The ruling parties in the upper house of Bosnia’s Parliament intentionally avoided introducing electronic voting in order to leave more space for manipulation with the election results, a former top international official in Bosnia said on Friday.
Christian Schwarz-Schilling served as the High Representative, the top international official in charge of overseeing the implementation of the 1995 Dayton Peace Agreement which ended the Bosnian war, between 2006 and 2007.
The general election in Bosnia took place on Sunday and watchdogs, party observers and citizens reported numerous irregularities in the process.
Schwarz-Schilling said that the results of the election until now indicate manipulation in the electoral process having in mind that nine per cent of the ballots were invalid.
The real number is much higher, he argued.
“We have cases where numerous observers were not even allowed to enter the polling stations and could not monitor the process,” he said.
Schwarz-Schilling said that the international community should have used its authorities to impose electronic ballot counting and that, because of its inaction, the international community has made itself responsible for unclear and uncertain election results.
The burning issue that is currently discussed in the country is the election of Zeljko Komsic for the Bosnian Croat member of the country’s tripartite Presidency.
Bosnia is composed of two territorial and political semi-autonomous entities, the Bosnian Serb-majority Republika Srpska (RS) and the Federation (FBiH), shared by Croats and Bosniaks. While the Serb Presidency member is elected from the RS, the Bosniak and Croat members are elected from FBiH.

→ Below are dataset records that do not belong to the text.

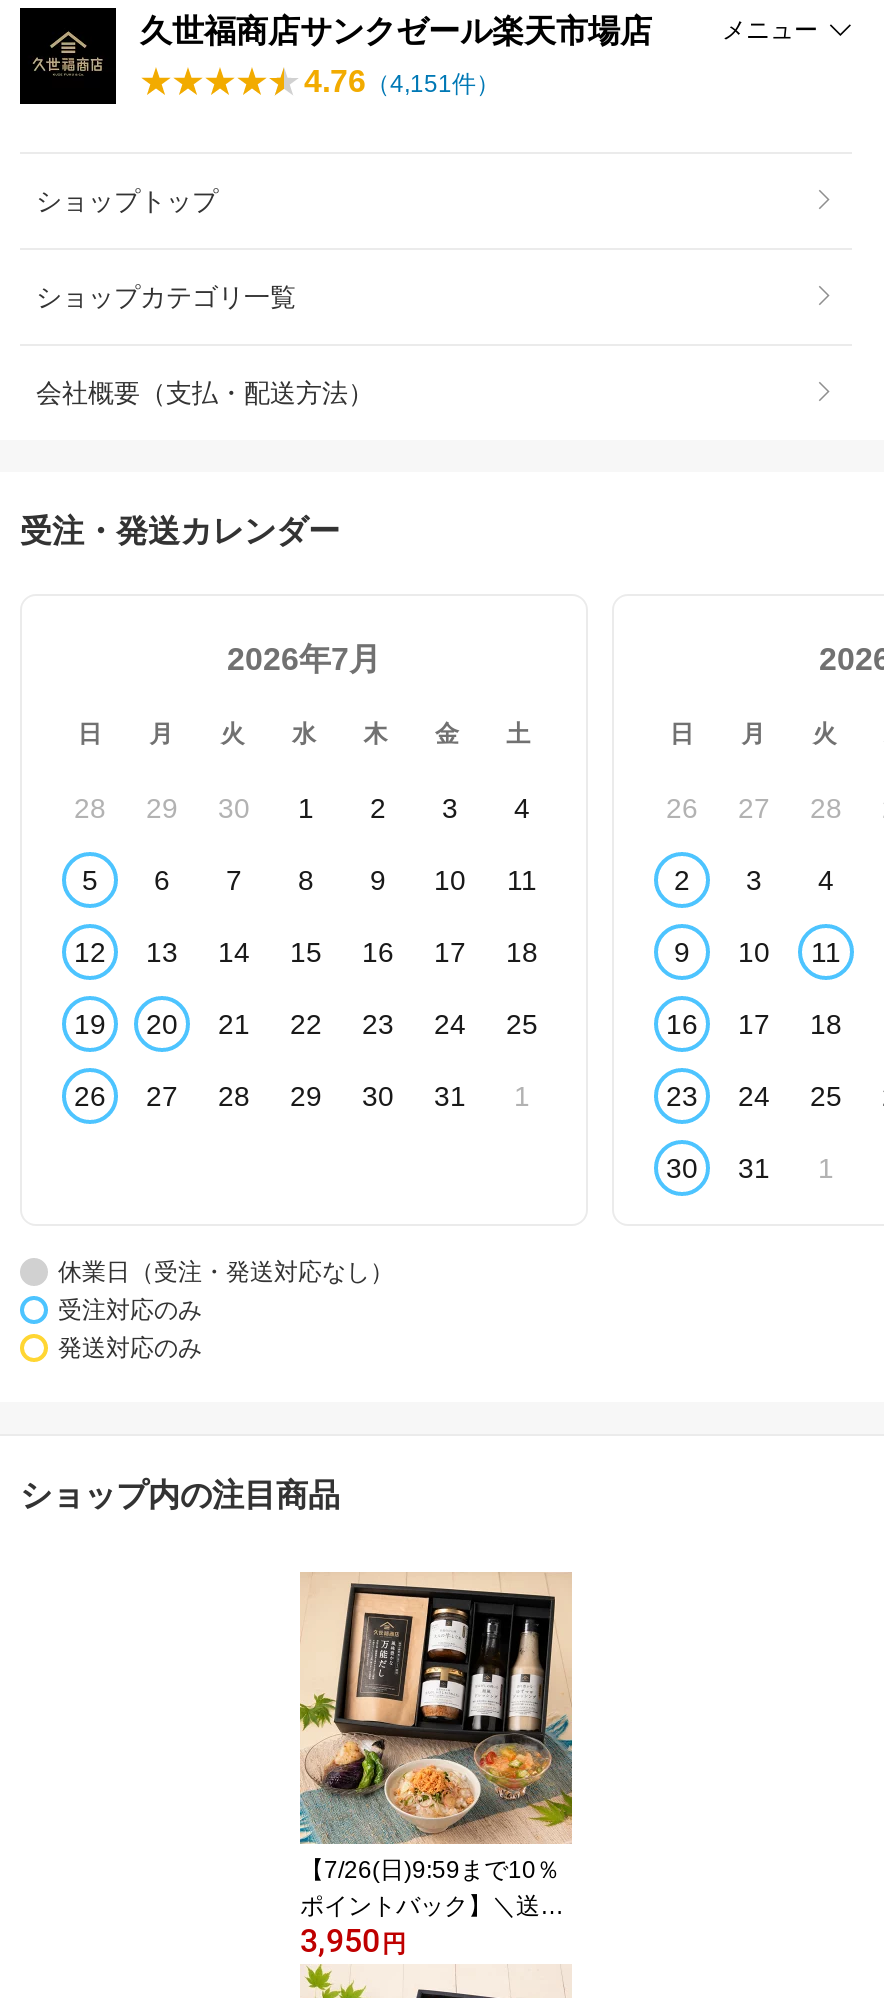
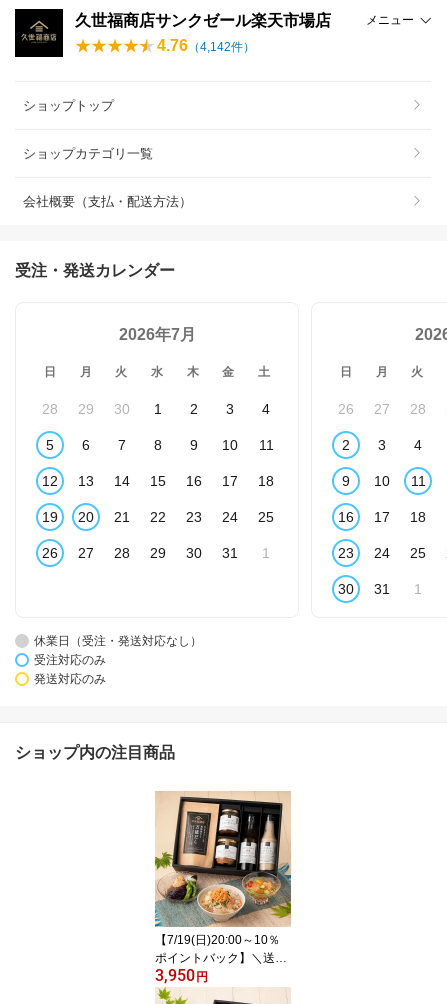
- 4.76（4,151件）
+ 4.76（4,142件）

- 【7/26(日)9:59まで10％
+ 【7/19(日)20:00～10％
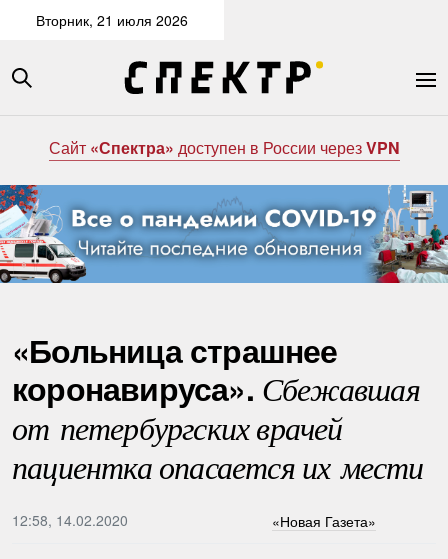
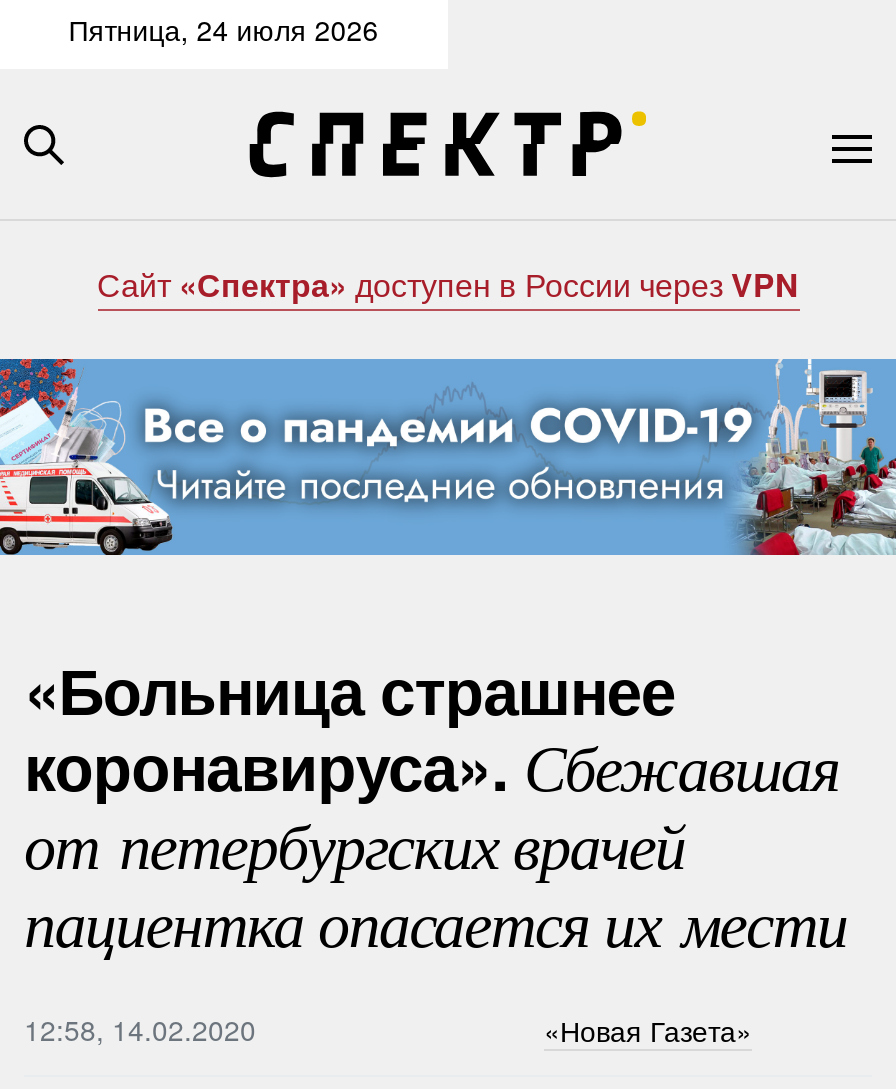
- Вторник, 21 июля 2026
+ Пятница, 24 июля 2026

However, since there are many more Bosniaks than Croats in the Federation, Bosnian Croat nationalist parties, most of all the Croat Democratic Union (HDZ) and their leader Dragan Covic, have been complaining that Bosniaks are able to elect the Bosnian Croat Presidency member.
They said that this has already happened twice before, and that it happened again on Sunday, when Komsic, who is the leader of the left-leaning Democratic Front (DF) and who they say is not a legitimate representative of Bosnian Croats, was elected.
Schwarz-Schilling, however, praised Komsic’s election as a positive development and said that Komsic “as opposed to the leader of the HDZ” and the Bosnian Serb nationalist leader and head of the of the Alliance of Independent Social Democrats (SNSD), Milorad Dodik, “does not represent ethno-national politics, but wants to be the president of all of Bosnia’s citizens.”